Searching for the dance of meaning – Basque Bertsolaritza as a tool for dance making. Rafal Dziemidok
Bertsolaritza is a form of improvised contest poetry deriving from Basque oral tradition. It is performed in Basque, maybe the oldest language in Europe. There are 900 000 speakers of Basque in the world, 67 percent of which follow with interest the Bertsolari contest especially the National Championship of Bertsolaritza, Bertsolari Txapelketa. It is a 1 day event, selling up to 14 000 tickets, lasting 6-7 hrs, covered by TV, accompanied by experts and commentaries. It is preceded by 4 years long qualification and elimination process. It has been held, every four years since 1936. This handful of facts is useful to understand just how important Bertsolaritza is for its artists, audience and for the local communities.
Bertsos, the improvised poems, are sung, measured and rhymed. They are improvised on the spot by a soloist or in a paired, sung dialog (duet). They are created according to a set of rules: the topic is given by an emcee, there is less than a minute for the preparation to improvise an 8-12 line poem along the pattern of prescribed verse form, which also involves a rhyme scheme, to a melody sung a capella, chosen from hundreds of traditional tunes. Bertsolaritza is a form of expression of identity but also an academy for listening, a form of communication between the artists and the audience and between artists themselves.

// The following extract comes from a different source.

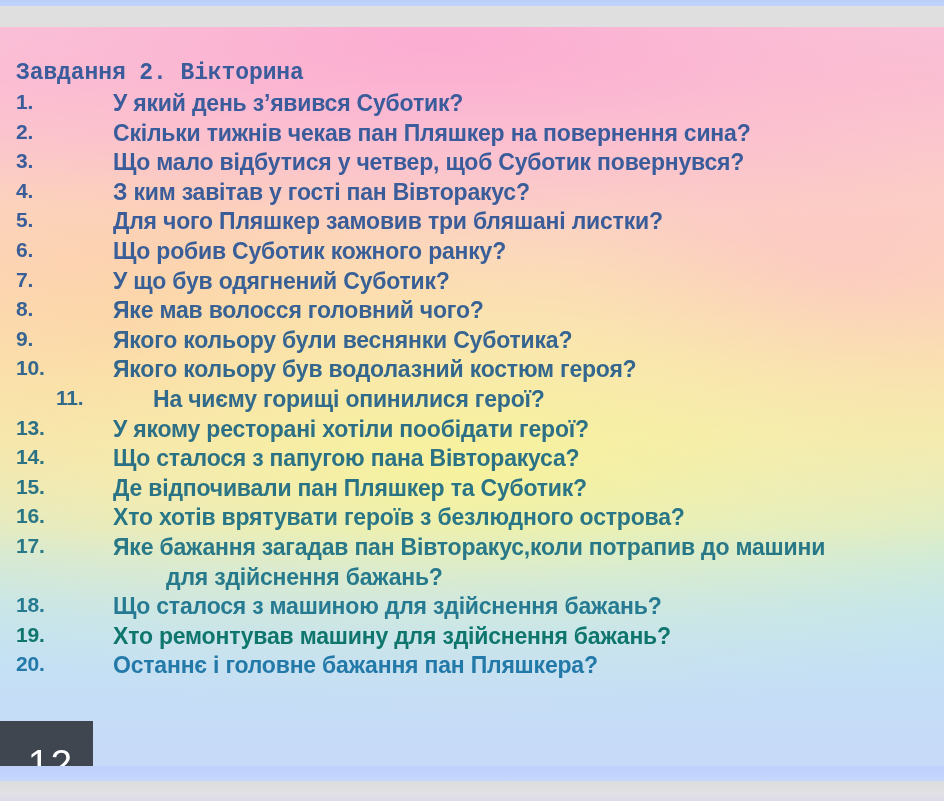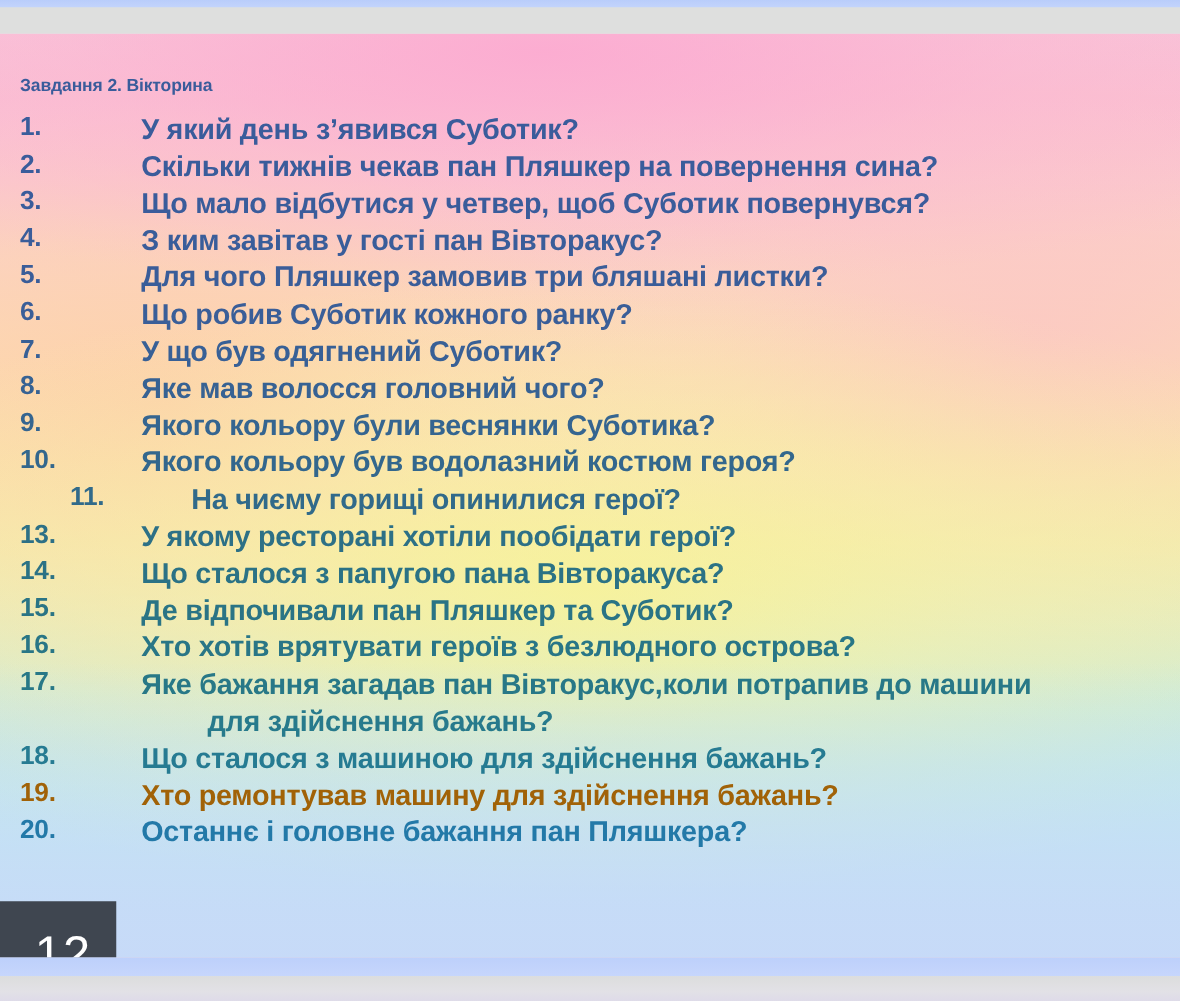"Завдання 2. Вікторина" .heading { font-family: none -> Liberation Mono, monospace; font-size: 14px -> 23px }
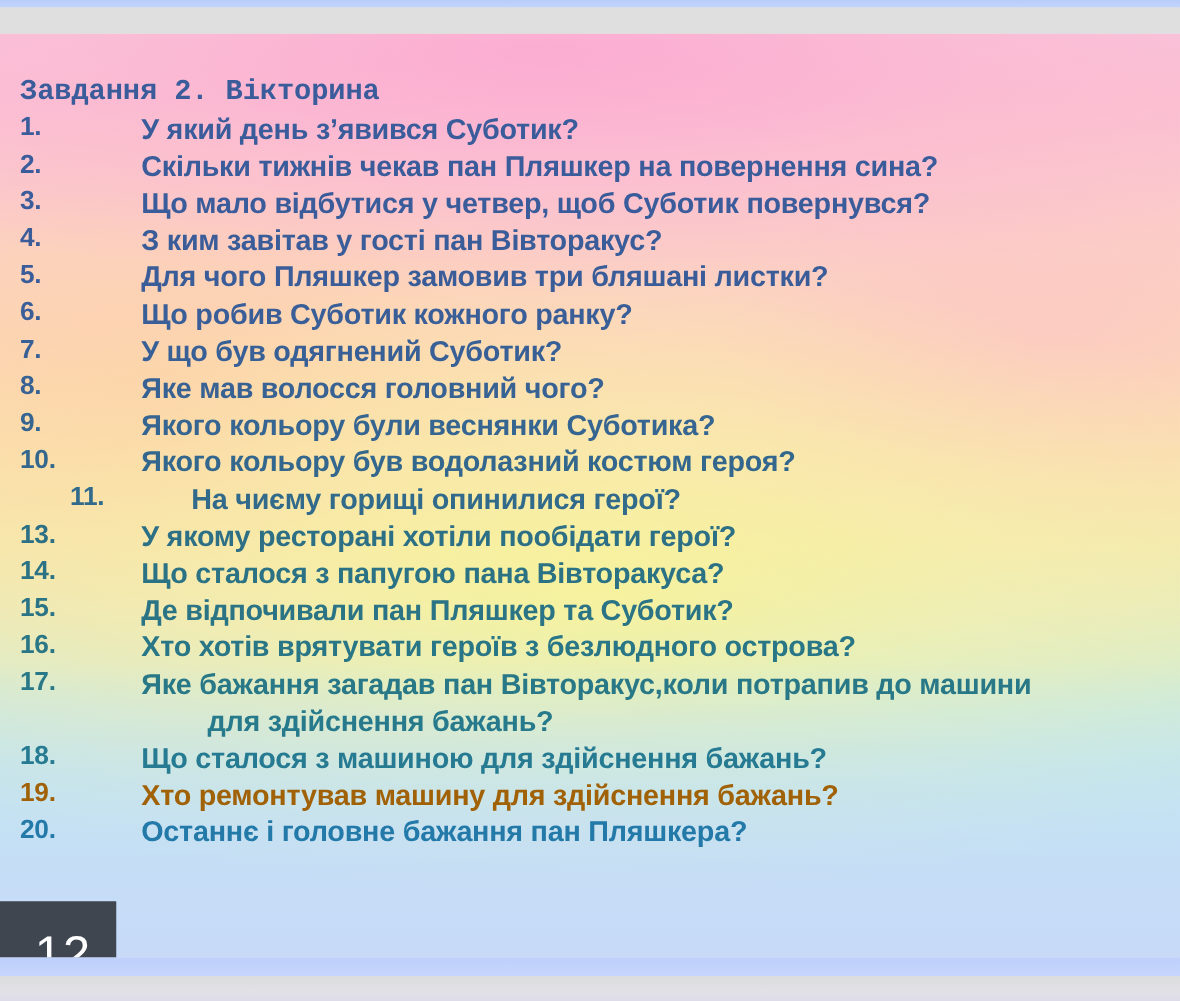"19." .c19 { color: #a16207 -> #0f766e }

I am a dancer, a choreograher and an improviser with 29 years of experience of experimental work in the field of contemporary dance/theatre/performance art. My artistic development path took me to a point where I know that my interest in dance is setting movement to the music, an idea which in tself seems not experimental. Going deeper into it, one sees however the importance and complexity of the questions: what movement and what music. It is vital to understand how do they function together in a dance piece, reinterprete one another, do they carry narration, what narration, how do they work with the audience.
Those questions have been the crux of my work over recent years. Interestingly, asking and answering them is also fundamental in defining, understanding and practicing Bertsolaritza, a complex tradition of improvisation, abundant with structures, patterns, composition solutions, at the same time allowing and demanding creativity from its artists. I can’t help but be fascinated by it. Additionally, I identify with heroic efforts of the Bertsolaris to communicate a message which they cannot ever say clearly, as Bertsos are always sohisticated formally, which makes them abstract, universal and subject to emotional interpretation. That is exactly what dance is like too. The research which I have been carrying out since the beginning of August 2021 tries to employ Bertoslaritza and its rules with the reservation that instead of words, one works with movement. I hope to set a structure which would allow the vocal tradition of improvisation to be used as a pattern or as an original and efficient strategy for generating movement, composing and most of all teaching dance improvisation.
The basic questons which must be asked in such a research are what could all the terms and rules for improvisation used in Bertsolaritza mean in dance improvisation. What would be measure, rhyme, verse, melody in dance improvisation? How are vocal and dance improvisations different? Is ‘danced’ Bertoslaritza improvisation or more dance composition – yet another score for an instant composition practice? Last but not least, Bertsolaris don’t sing just any rhyming and measured words, they pick words in order to achieve communication, so they have a meaning even if that meaning is not direct. What would that mean in dance? How such thinking could help a dancer to make choices about the movement language she picks to communicate?
The artists of Bertsolaritza never say literally what they want to say, because of the strict form they need to conform with in their practice. Dancers never say literally what they want to say, either, as they technically don’t even speak. My intuition tells me however, that exactly what makes it impossible for the ‘speakers’ to be literal – the precise set of formal rules, can be a blessing for the dancers when they use them as tools to enhance the meaning of their dance.